Image Source: Everett Collection
Spencer James, the central character in The CW’s All American, is a talented football player from a low-income neighborhood who is chosen to play on a new team with the money and resources to make him a star. You may have thought Spencer James’s story was written expressly for the screen, so it may surprise you All American is based on real life, and there are some surprising pieces of Spencer’s real-life story that you should know.
In the show, Spencer (Daniel Ezra) is tapped by Billy Baker, the varsity football coach at Beverly High in Beverly Hills, to come and play on his team. Spencer leaves his team at South Crenshaw High and moves in with the coach and his family so he’s eligible to play. While he experiences culture shock at the new school where his classmates are majority white and wealthy, he becomes a star athlete.
The show is loosely based on the life of NFL linebacker Spencer Paysinger, who grew up in South Central LA but went to school and played football in Beverly Hills through their multicultural program. Paysinger came up with the concept for All American, and it was picked up by The CW, though the network takes some creative liberties with the storyline.

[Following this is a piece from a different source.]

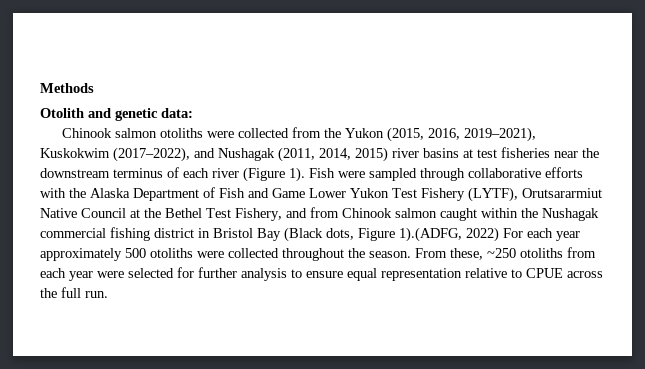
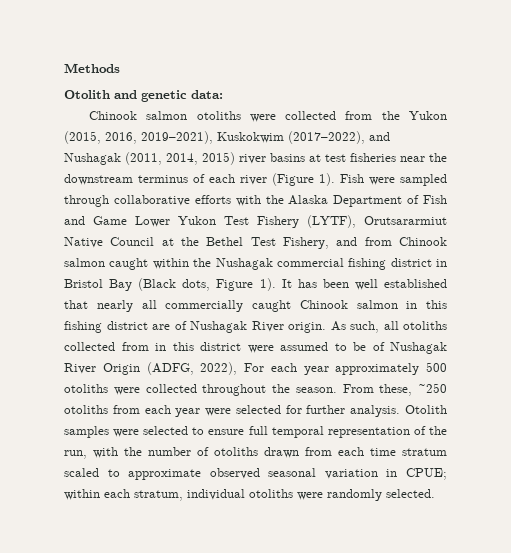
- Fish were sampled through collaborative efforts with the Alaska Department of Fish and Game Lower Yukon Test Fishery (LYTF), Orutsararmiut Native Council at the Bethel Test Fishery, and from Chinook salmon caught within the Nushagak commercial fishing district in Bristol Bay (Black dots, Figure 1).(ADFG, 2022) For each year approximately 500 otoliths were collected throughout the season.
+ Fish were sampled through collaborative efforts with the Alaska Department of Fish and Game Lower Yukon Test Fishery (LYTF), Orutsararmiut Native Council at the Bethel Test Fishery, and from Chinook salmon caught within the Nushagak commercial fishing district in Bristol Bay (Black dots, Figure 1). It has been well established that nearly all commercially caught Chinook salmon in this fishing district are of Nushagak River origin. As such, all otoliths collected from in this district were assumed to be of Nushagak River Origin (ADFG, 2022), For each year approximately 500 otoliths were collected throughout the season.
- From these, ~250 otoliths from each year were selected for further analysis to ensure equal representation relative to CPUE across the full run.
+ From these, ~250 otoliths from each year were selected for further analysis. Otolith samples were selected to ensure full temporal representation of the run, with the number of otoliths drawn from each time stratum scaled to approximate observed seasonal variation in CPUE; within each stratum, individual otoliths were randomly selected.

Unlike TV Spencer, Paysinger didn’t go back and forth between his South Central LA and Beverly Hills high schools. He spent his entire high school career at Beverly Hills High School and graduated in 2006. All American‘s Spencer went back to South Crenshaw High after briefly playing for BHHS. And one other stark difference between the show and real life is Spencer’s dad. Spencer’s dad dies in the show, but Paysinger’s father, Donald Paysinger, is very much alive and supported Paysinger throughout his football career. Lastly, while Spencer James’s football position is wide receiver, Paysinger was a linebacker throughout his real-life football career.
Image Source: Getty / David Livingston / Stringer
Paysinger overcame many hardships to achieve great success, which is mirrored in All American. He’s taken his beginnings in football and turned them into a show that tells an important story, one Paysinger hoped would highlight the beauty of his hometown that too often goes ignored. “I didn’t want to disrespect [South Crenshaw] and say Spencer went to Beverly and everything was great,” Paysinger told the Los Angeles Times in 2018. “Beverly actually exposed me to a whole new set of problems — rich kid problems.” He also told ESPN, “I wanted to tell the story of, ‘We’re a lot more similar on these different sides of the track than you guys think.’ Being from South Central, and knowing how South Central is portrayed in Hollywood as this desolate area with gang violence, drugs, everything — they have to realize that the sun shines there as long as it shines in Beverly Hills. The one thing I want the viewers to see is South Central is also a beautiful place. It’s a wonderful place. It’s a place that I call home to this day. I think we’ve been able to do that.”
In real life, Paysinger attended the University of Oregon, where he played for the Ducks football team before heading to the NFL. He started with the New York Giants in 2011 before having short stints playing for the Miami Dolphins, New York Jets, and Carolina Panthers. Paysinger retired from football in 2017. He now works as a consulting producer on All American and has opened his own coffee shop. He also started an investment fund called Afterball LLC, which aims to help NFL players cope with their careers suddenly ending.